Four chefs representing WSU Dining Services’ culinary team earned a silver medal at a recent American Culinary Federation (ACF) competition.
The competition was held during the University of Massachusetts’ Tastes of the World Chef Culinary Conference, which is a premiere gathering of food service professionals from across the country. Attendees and presenters include registered dietitians, scientists, and chefs, representing both the private and collegiate sides of the industry.
Each year, the conference culminates in the ACF competition. Chefs worked in teams of four to transform a basket of 25 ingredients into a three-course meal and a buffet platter.
Adam Koerner, who is Dining Services’ senior executive chef, said he appreciated the feedback the team received from judges. “It’s important not only at a competition, but also at the dining centers,” he said. “We should always be thinking about the one thing we can do to make our food better for students.”
The WSU team included Koerner, as well as Will Wohlfeil, the executive chef at Northside Café; Howard Campbell, the executive chef at Southside Café; and Ray Soendjaya, the executive chef at Hillside Café.
After three rigorous hours of cooking, the chefs presented the judges with a three-course meal of grilled branzino, pan-seared duck breast, and a vanilla rice pudding. Their buffet course included grilled shrimp, Spanish-fried Yukon Gold potatoes, and tomato corn salsa.

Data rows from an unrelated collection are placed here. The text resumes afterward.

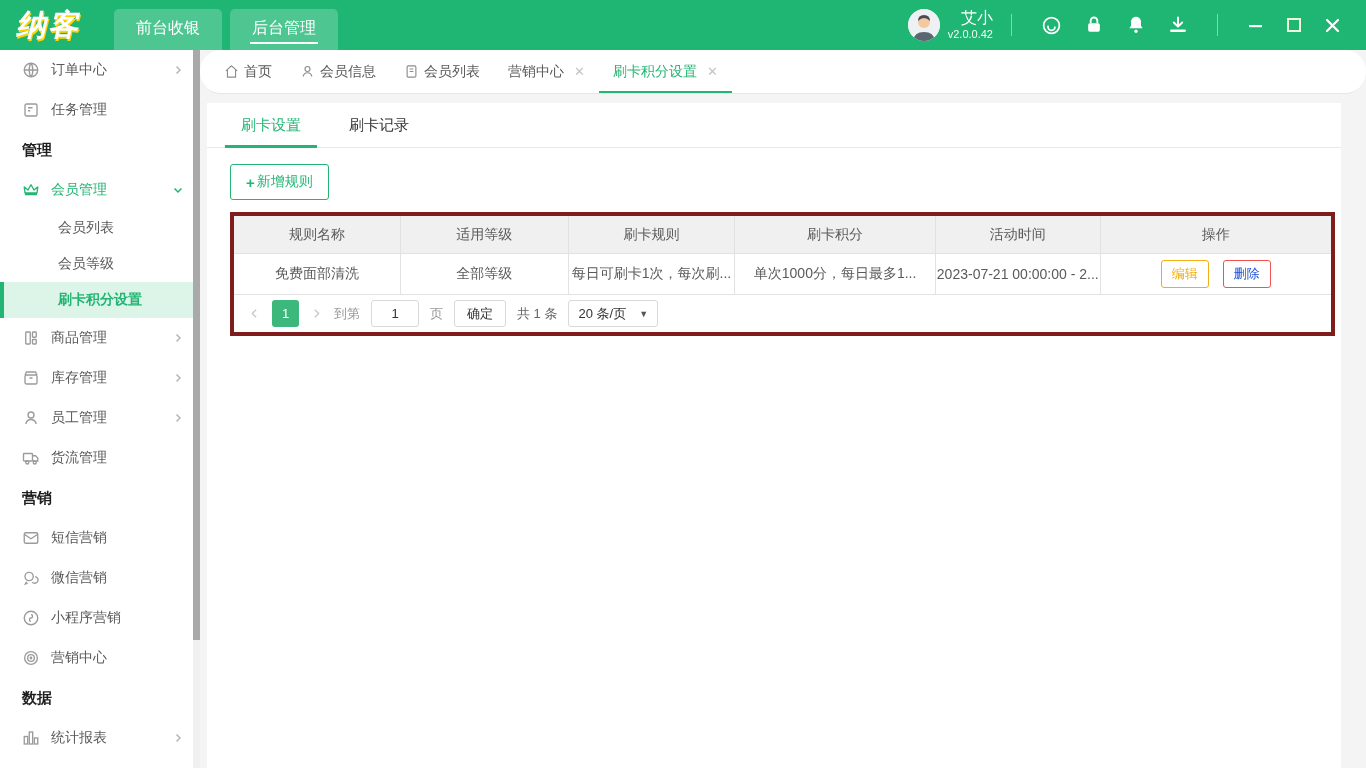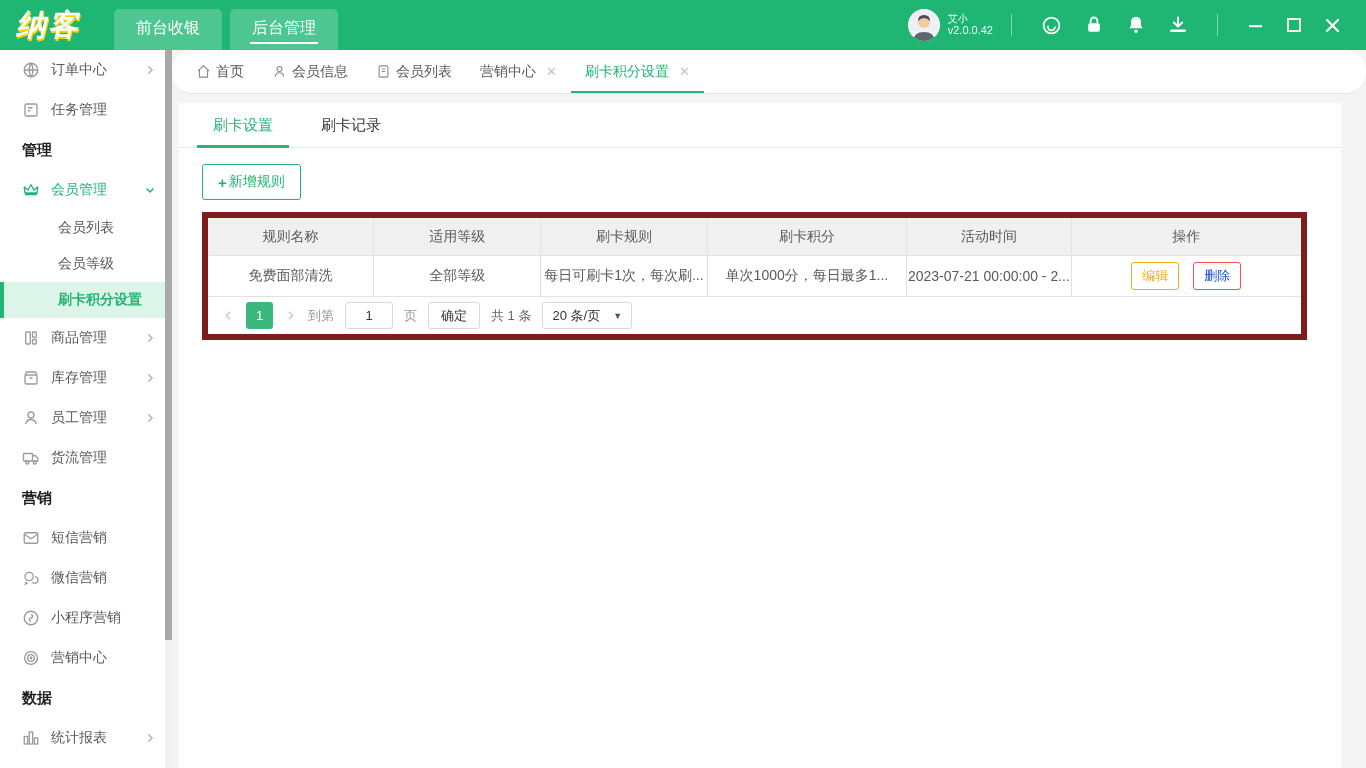--- a/index.html
+++ b/index.html
@@ -19,7 +19,7 @@
   .tb-right { margin-left:auto; display:flex; align-items:center; margin-right:14px; }
   .avatar { width:32px; height:32px; border-radius:50%; background:#f2f4f6; overflow:hidden; flex-shrink:0; }
   .user-block { margin-left:8px; color:#fff; line-height:1.15; }
-  .user-name { font-size:10px; }
+  .user-name { font-size:16px;text-align:right; }
   .user-version { font-size:11px; opacity:.95; }
   .tb-divider { width:1px; height:22px; background:rgba(255,255,255,.45); margin:0 18px; }
   .tb-icon { color:#fff; margin:0 11px; display:flex; align-items:center; cursor:pointer; }

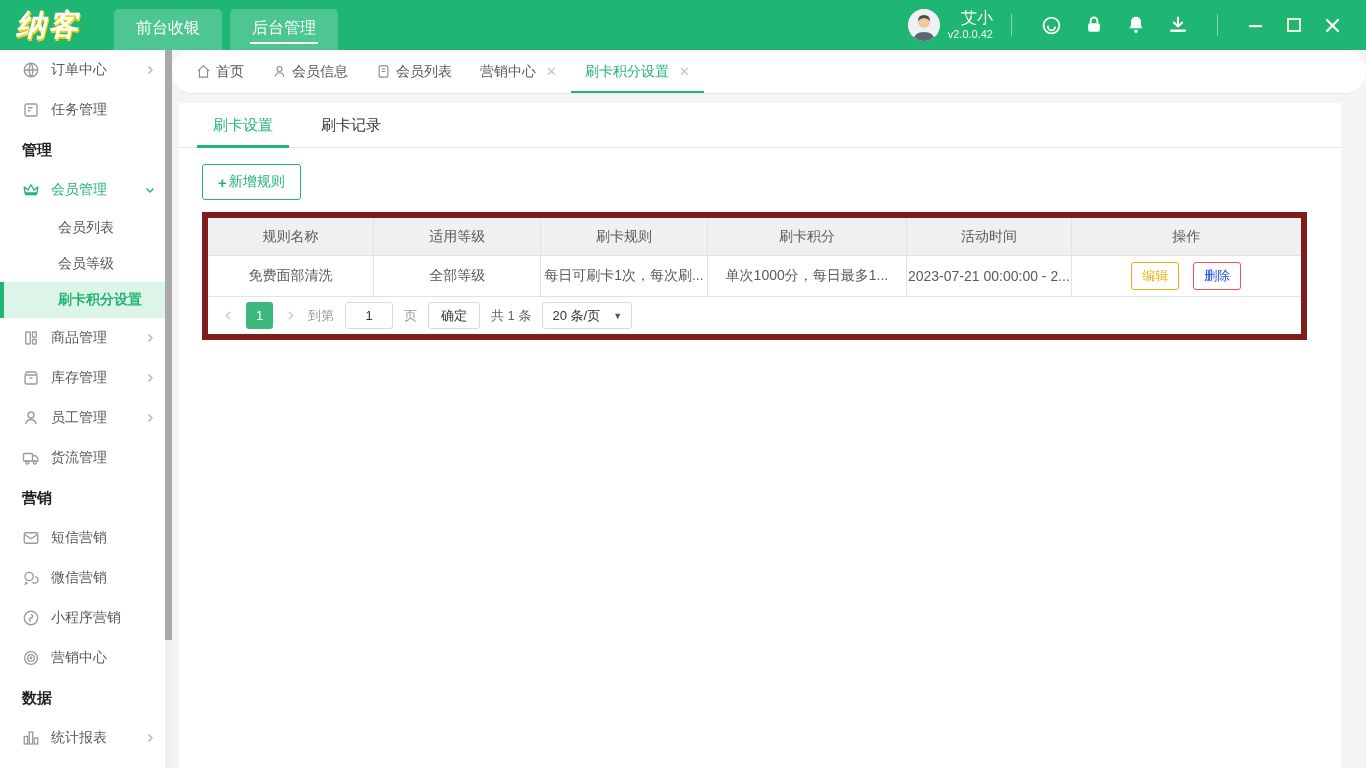--- a/index.html
+++ b/index.html
@@ -30,7 +30,7 @@
   .app-body { flex:1; display:flex; min-height:0; }
 
   
-  .sidebar { width:172px; background:#fff; position:relative; overflow:hidden; flex-shrink:0; }
+  .sidebar { width:200px; background:#fff; position:relative; overflow:hidden; flex-shrink:0; }
   .side-item { height:40px; display:flex; align-items:center; padding-left:22px; color:#595959; font-size:14px; cursor:pointer; }
   .side-item .s-icon { width:18px; height:18px; color:#9b9b9b; margin-right:11px; flex-shrink:0; }
   .side-item .chev { margin-left:auto; margin-right:16px; color:#b6b6b6; display:flex; }

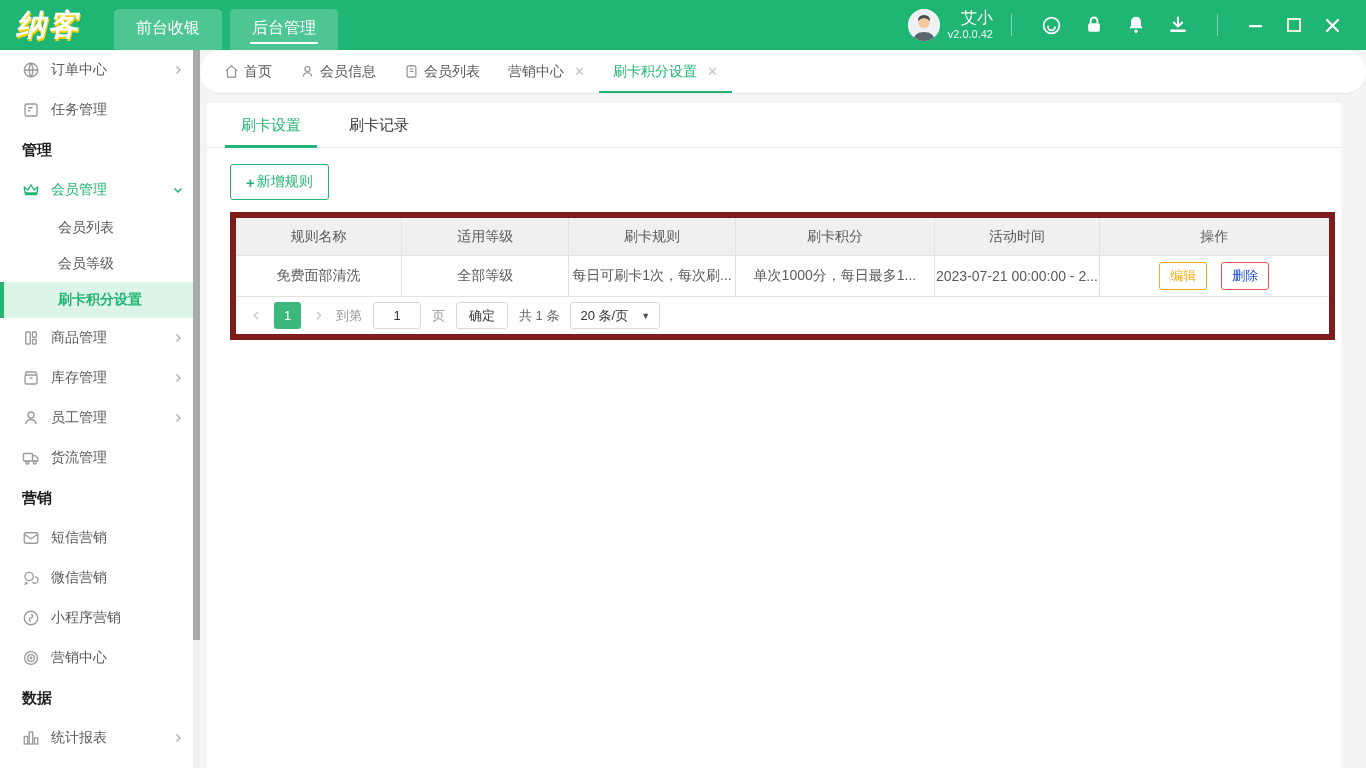--- a/index.html
+++ b/index.html
@@ -65,7 +65,7 @@
   .add-btn .plus { font-weight:bold; font-size:15px; }
 
   
-  .tbl { margin-left:23px; width:1105px; border:6px solid #7f1d1d; font-size:14px; color:#5a5a5a; }
+  .tbl { margin-left:23px; width:1105px; border:4px solid #7f1d1d; font-size:14px; color:#5a5a5a; }
   .tbl-row { display:grid; grid-template-columns:168fr 169fr 168fr 202fr 166fr 232fr; }
   .tbl-row > div { display:flex; align-items:center; justify-content:center; border-right:1px solid #e2e2e2; padding:0 10px; white-space:nowrap; overflow:hidden; }
   .tbl-row > div:last-child { border-right:none; }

Koerner said that winning a silver medal for their work felt amazing. “Our food looked great and it was cooked well,” he said. “When they called our names, it was a burden off our shoulders. We all had smiles on our faces—it was a great feeling.”

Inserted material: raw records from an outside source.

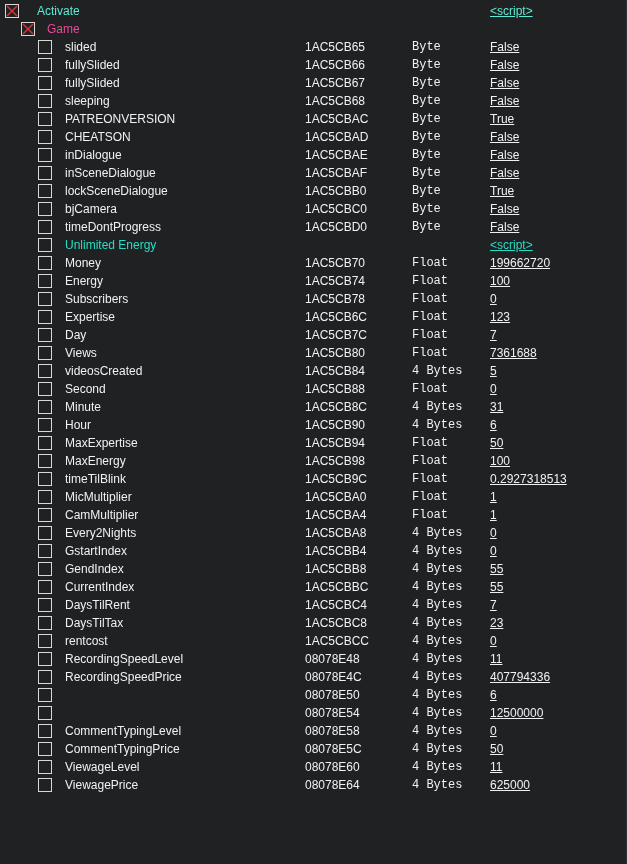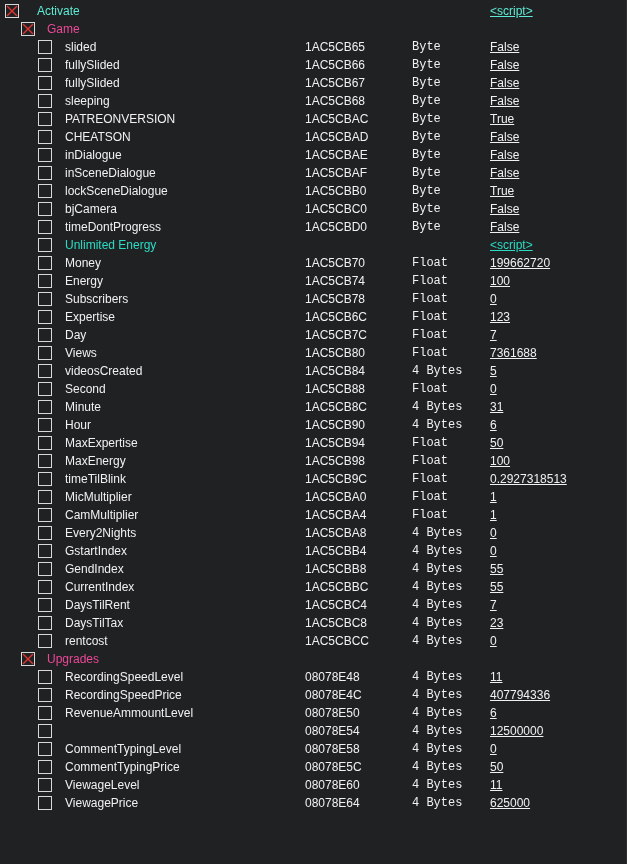--- a/index.html
+++ b/index.html
@@ -289,15 +289,6 @@
       <span class="value c-white">0</span>
     </div>
     <div class="row">
-      <span class="checkbox cb-i1">
-        <svg viewBox="0 0 12 12">
-          <line x1="1" y1="1" x2="11" y2="11" stroke="#dd3333" stroke-width="1.4"></line>
-          <line x1="11" y1="1" x2="1" y2="11" stroke="#dd3333" stroke-width="1.4"></line>
-        </svg>
-      </span>
-      <span class="label lb-i1 c-yellow">Upgrades</span>
-    </div>
-    <div class="row">
       <span class="checkbox cb-i2"></span>
       <span class="label lb-i2 c-white">RecordingSpeedLevel</span>
       <span class="addr c-white">08078E48</span>

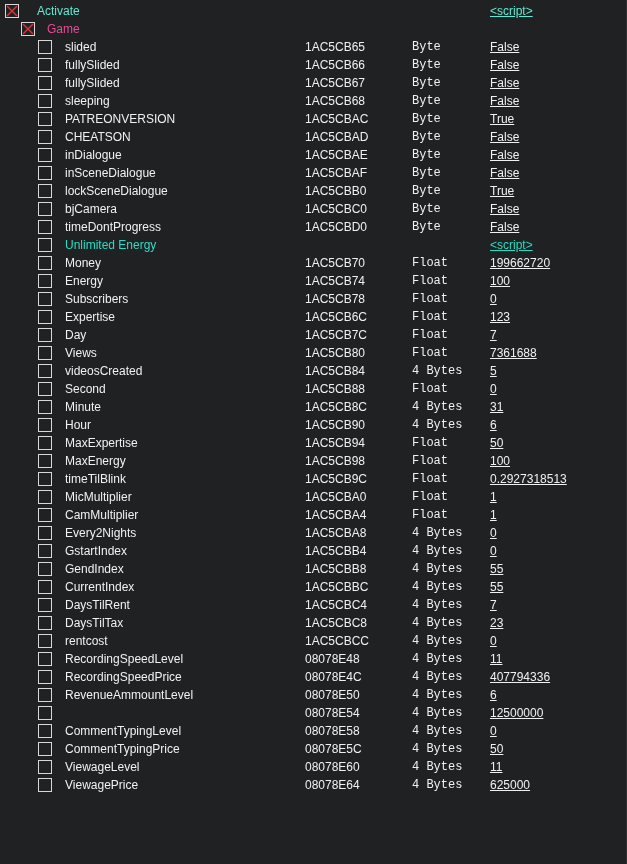--- a/index.html
+++ b/index.html
@@ -304,7 +304,6 @@
     </div>
     <div class="row">
       <span class="checkbox cb-i2"></span>
-      <span class="label lb-i2 c-white">RevenueAmmountLevel</span>
       <span class="addr c-white">08078E50</span>
       <span class="vtype c-white">4 Bytes</span>
       <span class="value c-white">6</span>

Sarah Larson, who is Dining Services’ director of residential dining and culinary services, said this medal speaks to the exceptional culinary talent at WSU.
“It’s a great compliment to the chefs,” Larson said. “I’m also grateful that WSU provides these professional development opportunities, which help us better serve students.”
Attending the Chef Culinary Conference and similar learning opportunities allow Dining Services staff to stay up-to-date with broad trends in the college market. They also learn about best practices, areas where their team is excelling, and areas where they can continue to improve.
“All of these insights benefit students,” Larson said. “I’m confident that we’re thinking about key takeaways and action plans to support continued growth.”
According to Larson and Koerner, Dining Services’ goal is to be recognized as one of the leading college dining programs in the nation. To help achieve this vision, the department has built a talented team of professionals with diverse backgrounds and culinary specialties.
“We have to present food that meets all students’ preferences,” Koerner said. “A diverse culinary staff helps us create more authentic, traditional foods. We also bring in students to teach us new cuisines. Everyone on our team is open to learning, which is something that ultimately benefits students.”
Another priority for the team was also a major topic of discussion at the conference—how collegiate dining can have a positive impact on global issues such as sustainability. Koerner anticipates that Dining Services will continue to expand their work in this space.
“It’s not just about serving good food anymore,” he said. “It’s becoming more important to educate staff and students about how our food choices affect our environment in the long term. That’s something we’ll be working on in the next six months to a year.”
Dining Services also recognizes the unique opportunity it has to educate students about these issues. “In the four years they’re here eating with us, they learn about products they may buy in the future and form habits for when they’re living on their own and making their own choices,” Koerner said. “We have a big part in that. We need to be good stewards.”